* Problem to solve: Please set down every line of the records below exactly, without the pictures.

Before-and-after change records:
##############################

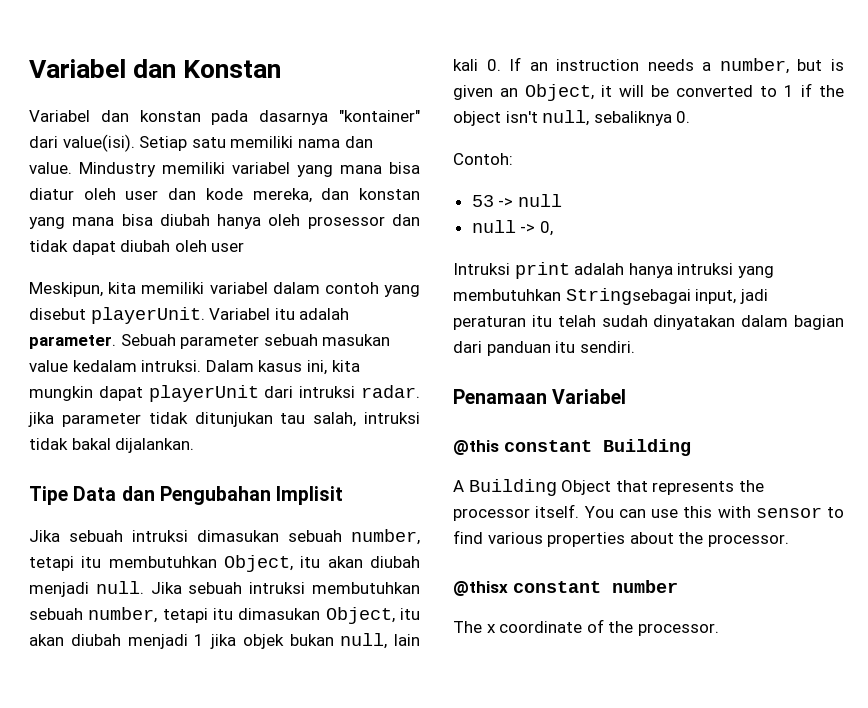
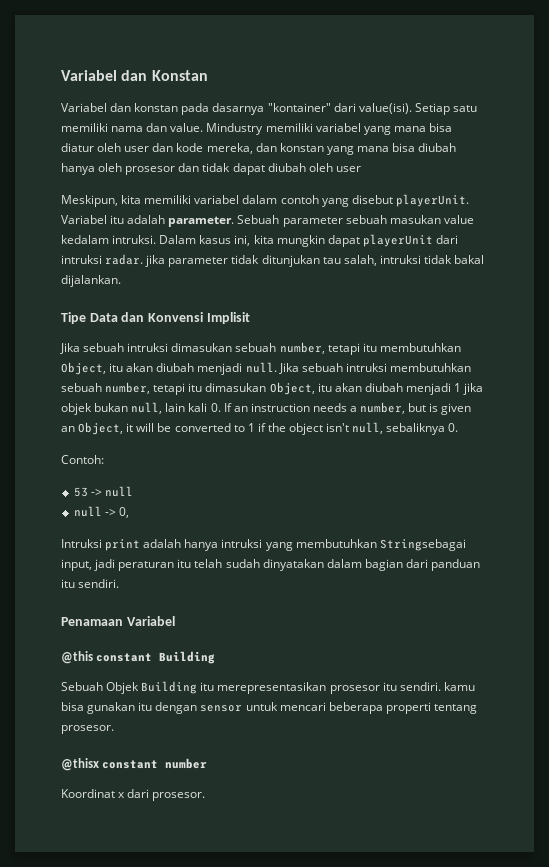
- Mindustry memiliki variabel yang mana bisa diatur oleh user dan kode mereka, dan konstan yang mana bisa diubah hanya oleh prosessor dan tidak dapat diubah oleh user
+ Mindustry memiliki variabel yang mana bisa diatur oleh user dan kode mereka, dan konstan yang mana bisa diubah hanya oleh prosesor dan tidak dapat diubah oleh user
- Tipe Data dan Pengubahan Implisit
+ Tipe Data dan Konvensi Implisit
- A Building Object that represents the processor itself. You can use this with sensor to find various properties about the processor.
+ Sebuah Objek Building itu merepresentasikan prosesor itu sendiri. kamu bisa gunakan itu dengan sensor untuk mencari beberapa properti tentang prosesor.
  @thisx constant number
- The x coordinate of the processor.
+ Koordinat x dari prosesor.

##############################

* Response to this exercise:
- Mindustry memiliki variabel yang mana bisa diatur oleh user dan kode mereka, dan konstan yang mana bisa diubah hanya oleh prosessor dan tidak dapat diubah oleh user
+ Mindustry memiliki variabel yang mana bisa diatur oleh user dan kode mereka, dan konstan yang mana bisa diubah hanya oleh prosesor dan tidak dapat diubah oleh user
- Tipe Data dan Pengubahan Implisit
+ Tipe Data dan Konvensi Implisit
- A Building Object that represents the processor itself. You can use this with sensor to find various properties about the processor.
+ Sebuah Objek Building itu merepresentasikan prosesor itu sendiri. kamu bisa gunakan itu dengan sensor untuk mencari beberapa properti tentang prosesor.
  @thisx constant number
- The x coordinate of the processor.
+ Koordinat x dari prosesor.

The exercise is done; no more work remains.